Contudo, mesmo depois de formada, a Terra continuou a sofrer uma chuva de
poeira e a ser bombardeada por meteoritos e cometas dos mais variados tamanhos
e composições. Entre 4,56 e 3,85 bilhões de anos atrás, a frequência de
impactos era cerca cem vezes maior do que hoje em dia. Calcula-se que dezenas
de crateras com diâmetros maiores que 500 km, e pelo menos 25 maiores que 1.000
km, devem ter-se formado. Depois, a taxa de impactos diminuiu, até atingir um
valor mais ou menos constante, próximo ao atual, em torno de 3 bilhões de anos
atrás.
Nessa
época, esses impactos teriam sido tão importantes na diferenciação e na
remodelagem da crosta e porção externa do manto superior como os processos
normais da dinâmica terrestre. Os efeitos desses impactos foram diversos, desde
devastadores até restauradores. Os maiores teriam volatizado grandes massas de
crosta e manto, elevando a temperatura atmosférica globalmente, a ponto de
causar a evaporação dos mares e extinguindo qualquer tipo de vida precoce que
porventura existisse na época. Teriam sido, assim, verdadeiros impactos
esterilizantes. No entanto, há quem considere que parte da hidrosfera ou até as
primeiras formas de vida possam ter sido trazidas à Terra por cometas nesse
período.
Consequentemente,
é difícil encontrar vestígios de crosta terrestre dessa fase da história da
Terra. Dizem alguns geólogos que os impactos teriam induzido as primeiras
subducções de crosta máfica fina (microplacas). Por essas razões, o período
anterior a 3,85 bilhões de anos é chamado de fase cósmica da Terra, que
corresponde aproximadamente, ao Éon Hadeano.
Desde
pelo menos 3,8 bilhões de anos atrás não houve qualquer impacto esterilizante à
vida e nos últimos 3 bilhões de anos, o bombardeio cósmico do planeta mantém-se
mais ou menos constante, com impactos maiores ocasionais.
Fluxo de calor
radiogênico e a formação de crosta continental
Semelhante
à taxa de impactos de meteoritos, o fluxo de calor gerado por decaimento
radiativo também foi muito maior durante a fase cósmica da Terra, por causa da
maior abundância dos elementos de meias-vidas curtas nas primeiras etapas da
evolução geológica. O calor gerado dessa maneira há 4,5 bilhões de anos era
mais de quatro vezes superior ao valor atual. Já que essa é a principal fonte
de calor que movimenta as placas litosféricas, funde as rochas e promove a
desvolatização do interior do planeta, responsável pela liberação de boa parte
da atmosfera e hidrosfera, podemos imaginar um tenebroso mundo hadeano de
intenso vulcanismo – um cenário que só se atenuou ao longo do Éon Arqueano. As
evidências apontam para um regime tectônico caracterizado por placas pequenas
(microplacas) e células de convecção menores, mas com taxas de reciclagem
talvez cinco a dez vezes mais rápidas do que hoje.
É
de se esperar que, em função da maior intensidade dos processos de
diferenciação e fracionamento de crosta oceânica em crosta continental, um
volume considerável de crosta continental deve ter-se formado nos primeiros 40%
da história geológica da Terra, correspondentes aos éons Hadeano e Arqueno.

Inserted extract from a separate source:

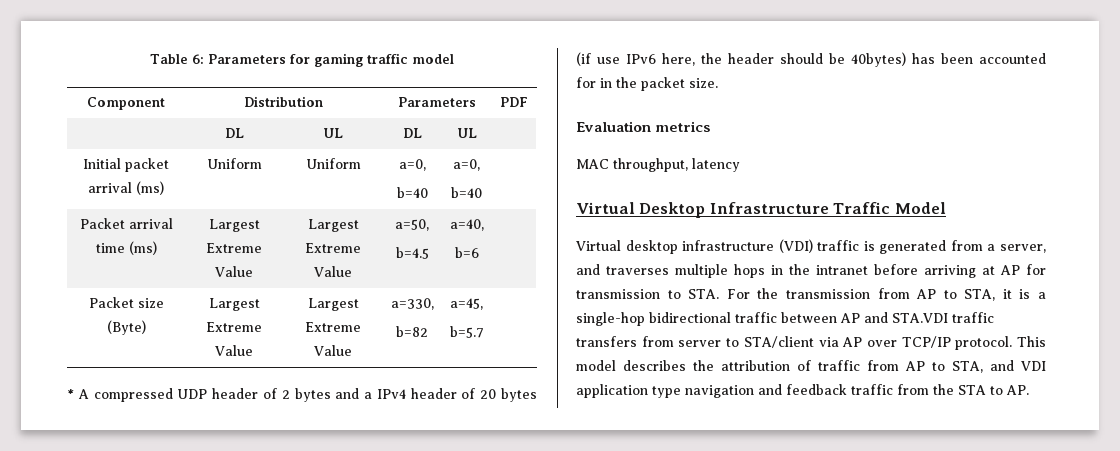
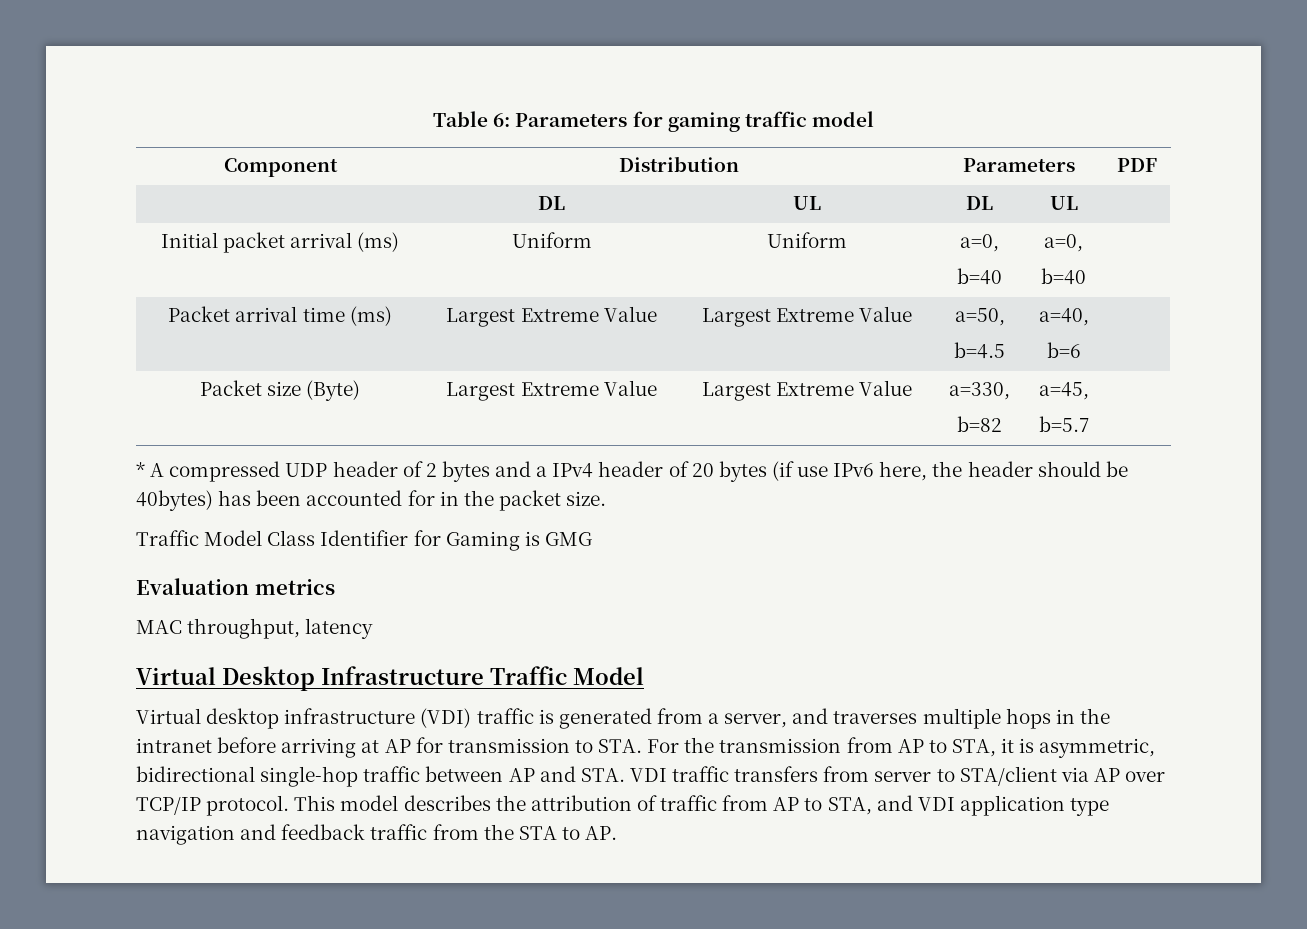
+ Traffic Model Class Identifier for Gaming is GMG
- Virtual desktop infrastructure (VDI) traffic is generated from a server, and traverses multiple hops in the intranet before arriving at AP for transmission to STA. For the transmission from AP to STA, it is a single-hop bidirectional traffic between AP and STA.VDI traffic transfers from server to STA/client via AP over TCP/IP protocol.
+ Virtual desktop infrastructure (VDI) traffic is generated from a server, and traverses multiple hops in the intranet before arriving at AP for transmission to STA. For the transmission from AP to STA, it is asymmetric, bidirectional single-hop traffic between AP and STA. VDI traffic transfers from server to STA/client via AP over TCP/IP protocol.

Nesse período, os basaltos, as rochas sedimentares e as rochas graníticas
tornaram-se geoquimicamente cada vez mais diferenciados, e as microplacas, ao
colidirem entre si, deram lugar gradativamente a novas placas cada vez maiores.
Essa etapa culminou, ao final do Arqueano, com a aglutinação de grandes massas
siálicas de dimensões continentais, regidas por ciclos tectônicos mais lentos.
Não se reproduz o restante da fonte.